#### Excerpts from a dataset:
..............................

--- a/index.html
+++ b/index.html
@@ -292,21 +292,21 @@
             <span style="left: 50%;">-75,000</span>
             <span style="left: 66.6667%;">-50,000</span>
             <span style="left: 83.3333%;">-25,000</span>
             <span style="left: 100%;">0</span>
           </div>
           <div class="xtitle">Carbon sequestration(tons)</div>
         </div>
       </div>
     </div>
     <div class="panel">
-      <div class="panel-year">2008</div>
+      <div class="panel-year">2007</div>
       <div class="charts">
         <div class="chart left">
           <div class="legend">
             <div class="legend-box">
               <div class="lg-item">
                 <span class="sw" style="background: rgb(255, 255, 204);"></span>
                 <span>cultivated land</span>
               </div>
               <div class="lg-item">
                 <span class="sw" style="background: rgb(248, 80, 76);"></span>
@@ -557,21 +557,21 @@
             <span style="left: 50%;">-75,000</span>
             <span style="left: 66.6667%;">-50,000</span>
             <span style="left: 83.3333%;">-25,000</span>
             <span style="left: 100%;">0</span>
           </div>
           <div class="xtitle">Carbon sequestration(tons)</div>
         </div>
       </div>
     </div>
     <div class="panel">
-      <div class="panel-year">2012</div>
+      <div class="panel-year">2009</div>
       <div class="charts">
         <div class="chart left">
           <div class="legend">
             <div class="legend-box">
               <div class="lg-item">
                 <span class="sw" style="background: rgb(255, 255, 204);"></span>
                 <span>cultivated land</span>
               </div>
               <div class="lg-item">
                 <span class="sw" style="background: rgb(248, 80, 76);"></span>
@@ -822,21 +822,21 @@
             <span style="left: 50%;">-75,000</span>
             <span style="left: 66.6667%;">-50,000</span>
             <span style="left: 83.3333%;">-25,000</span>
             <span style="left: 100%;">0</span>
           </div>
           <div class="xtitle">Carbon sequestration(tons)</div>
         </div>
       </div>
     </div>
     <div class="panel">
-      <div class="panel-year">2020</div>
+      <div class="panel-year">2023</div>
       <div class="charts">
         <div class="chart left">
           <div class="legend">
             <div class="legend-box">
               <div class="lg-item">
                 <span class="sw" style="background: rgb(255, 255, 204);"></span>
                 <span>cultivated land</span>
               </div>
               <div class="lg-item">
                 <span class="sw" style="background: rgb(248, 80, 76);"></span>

..............................

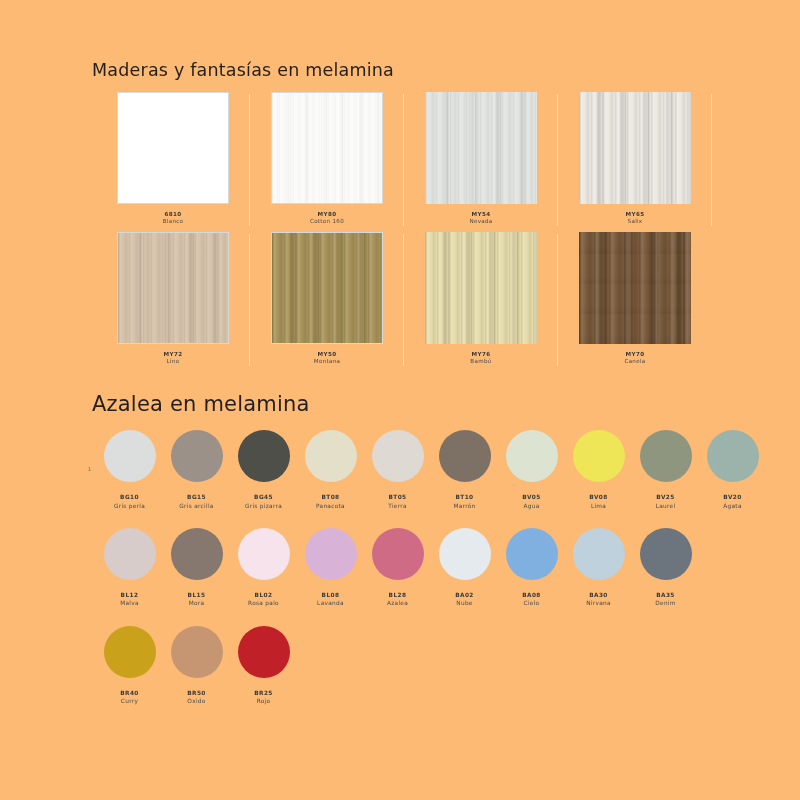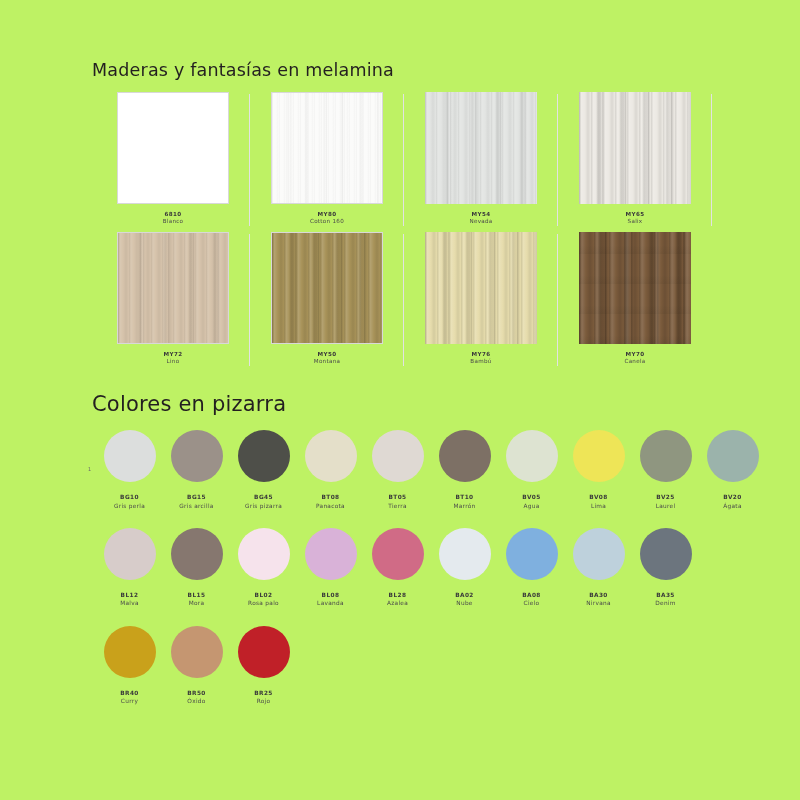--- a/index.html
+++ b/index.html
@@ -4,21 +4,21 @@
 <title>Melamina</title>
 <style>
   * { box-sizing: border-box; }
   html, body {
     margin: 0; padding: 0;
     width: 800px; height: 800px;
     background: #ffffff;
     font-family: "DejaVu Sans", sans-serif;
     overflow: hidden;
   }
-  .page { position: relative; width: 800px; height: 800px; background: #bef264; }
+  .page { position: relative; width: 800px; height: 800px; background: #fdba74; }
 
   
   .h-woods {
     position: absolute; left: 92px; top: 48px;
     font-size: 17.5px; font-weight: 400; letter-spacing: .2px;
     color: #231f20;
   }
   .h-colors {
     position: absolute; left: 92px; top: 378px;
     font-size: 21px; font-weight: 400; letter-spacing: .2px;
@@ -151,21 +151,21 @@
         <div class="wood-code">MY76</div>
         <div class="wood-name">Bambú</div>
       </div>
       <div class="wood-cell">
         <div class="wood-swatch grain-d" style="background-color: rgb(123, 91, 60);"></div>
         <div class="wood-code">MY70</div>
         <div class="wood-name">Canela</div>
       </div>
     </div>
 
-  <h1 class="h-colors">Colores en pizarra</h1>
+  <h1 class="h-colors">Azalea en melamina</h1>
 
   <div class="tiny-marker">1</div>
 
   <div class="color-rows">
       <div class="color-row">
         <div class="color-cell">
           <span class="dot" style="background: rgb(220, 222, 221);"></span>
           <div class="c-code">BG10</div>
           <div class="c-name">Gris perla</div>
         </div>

..............................

#### HOW TO COMPLETE THIS TASK:
Scan the entries above for the word "code", then copy every line in which it occurs.

#### YOUR SOLUTION:
         <div class="wood-code">MY76</div>
         <div class="wood-code">MY70</div>
           <div class="c-code">BG10</div>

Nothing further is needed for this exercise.